- **ACTIVITY**
Please find every line in the entries below that contains the string "nowrap", and copy it.

Web interface edit records:

------------------------------------

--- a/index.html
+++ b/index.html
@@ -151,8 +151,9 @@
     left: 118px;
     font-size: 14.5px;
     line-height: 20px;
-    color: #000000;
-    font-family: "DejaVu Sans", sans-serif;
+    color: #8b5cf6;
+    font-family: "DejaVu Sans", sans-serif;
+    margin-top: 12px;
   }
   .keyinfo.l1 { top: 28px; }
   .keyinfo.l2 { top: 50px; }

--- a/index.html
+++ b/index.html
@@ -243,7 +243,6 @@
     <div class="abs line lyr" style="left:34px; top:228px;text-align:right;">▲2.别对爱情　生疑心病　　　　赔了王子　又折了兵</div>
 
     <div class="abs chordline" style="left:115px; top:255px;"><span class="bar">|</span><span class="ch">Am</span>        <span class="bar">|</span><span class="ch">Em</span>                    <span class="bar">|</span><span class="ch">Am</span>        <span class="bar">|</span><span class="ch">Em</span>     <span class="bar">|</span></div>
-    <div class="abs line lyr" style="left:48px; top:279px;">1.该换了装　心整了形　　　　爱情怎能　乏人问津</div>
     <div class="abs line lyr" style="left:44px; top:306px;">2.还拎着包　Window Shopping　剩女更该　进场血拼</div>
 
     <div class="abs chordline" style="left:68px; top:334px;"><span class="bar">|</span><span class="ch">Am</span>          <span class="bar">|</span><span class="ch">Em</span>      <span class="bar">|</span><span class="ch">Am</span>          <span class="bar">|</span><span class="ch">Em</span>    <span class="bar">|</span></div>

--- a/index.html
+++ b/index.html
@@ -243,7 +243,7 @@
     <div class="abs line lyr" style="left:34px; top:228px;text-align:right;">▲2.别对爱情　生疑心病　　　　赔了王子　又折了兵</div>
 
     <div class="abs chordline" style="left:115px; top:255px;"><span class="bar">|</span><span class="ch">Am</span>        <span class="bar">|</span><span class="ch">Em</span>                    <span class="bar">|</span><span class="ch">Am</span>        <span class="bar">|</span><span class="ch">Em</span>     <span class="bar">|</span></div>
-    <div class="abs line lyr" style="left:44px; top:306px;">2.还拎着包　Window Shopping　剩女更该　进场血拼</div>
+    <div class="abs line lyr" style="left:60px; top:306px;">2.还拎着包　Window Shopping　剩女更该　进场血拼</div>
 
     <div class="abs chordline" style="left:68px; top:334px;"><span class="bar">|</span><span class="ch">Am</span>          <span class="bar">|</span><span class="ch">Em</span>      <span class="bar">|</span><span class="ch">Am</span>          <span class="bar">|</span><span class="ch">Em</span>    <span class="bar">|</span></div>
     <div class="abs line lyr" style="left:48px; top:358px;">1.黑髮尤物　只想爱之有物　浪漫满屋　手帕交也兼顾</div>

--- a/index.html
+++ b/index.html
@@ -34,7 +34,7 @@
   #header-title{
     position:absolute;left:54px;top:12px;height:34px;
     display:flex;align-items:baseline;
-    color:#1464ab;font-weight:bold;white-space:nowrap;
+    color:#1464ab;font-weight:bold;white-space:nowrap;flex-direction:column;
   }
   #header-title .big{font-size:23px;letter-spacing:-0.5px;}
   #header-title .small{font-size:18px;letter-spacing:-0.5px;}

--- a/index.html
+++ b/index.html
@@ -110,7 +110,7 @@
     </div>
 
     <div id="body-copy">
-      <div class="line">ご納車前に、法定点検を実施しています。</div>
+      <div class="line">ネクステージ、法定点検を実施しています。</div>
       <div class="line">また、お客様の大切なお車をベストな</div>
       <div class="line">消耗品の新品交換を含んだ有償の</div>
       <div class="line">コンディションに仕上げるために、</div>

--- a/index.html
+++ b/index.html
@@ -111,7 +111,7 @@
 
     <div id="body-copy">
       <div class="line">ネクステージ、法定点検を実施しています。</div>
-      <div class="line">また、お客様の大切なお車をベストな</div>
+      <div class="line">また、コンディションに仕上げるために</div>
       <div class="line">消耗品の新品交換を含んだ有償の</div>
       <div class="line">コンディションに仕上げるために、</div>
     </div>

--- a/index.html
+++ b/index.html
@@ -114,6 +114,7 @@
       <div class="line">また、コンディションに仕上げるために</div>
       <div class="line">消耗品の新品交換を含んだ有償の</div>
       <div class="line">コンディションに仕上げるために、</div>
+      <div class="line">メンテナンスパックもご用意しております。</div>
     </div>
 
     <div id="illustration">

------------------------------------

- **ANSWER TO THIS TASK**
-    color:#1464ab;font-weight:bold;white-space:nowrap;
+    color:#1464ab;font-weight:bold;white-space:nowrap;flex-direction:column;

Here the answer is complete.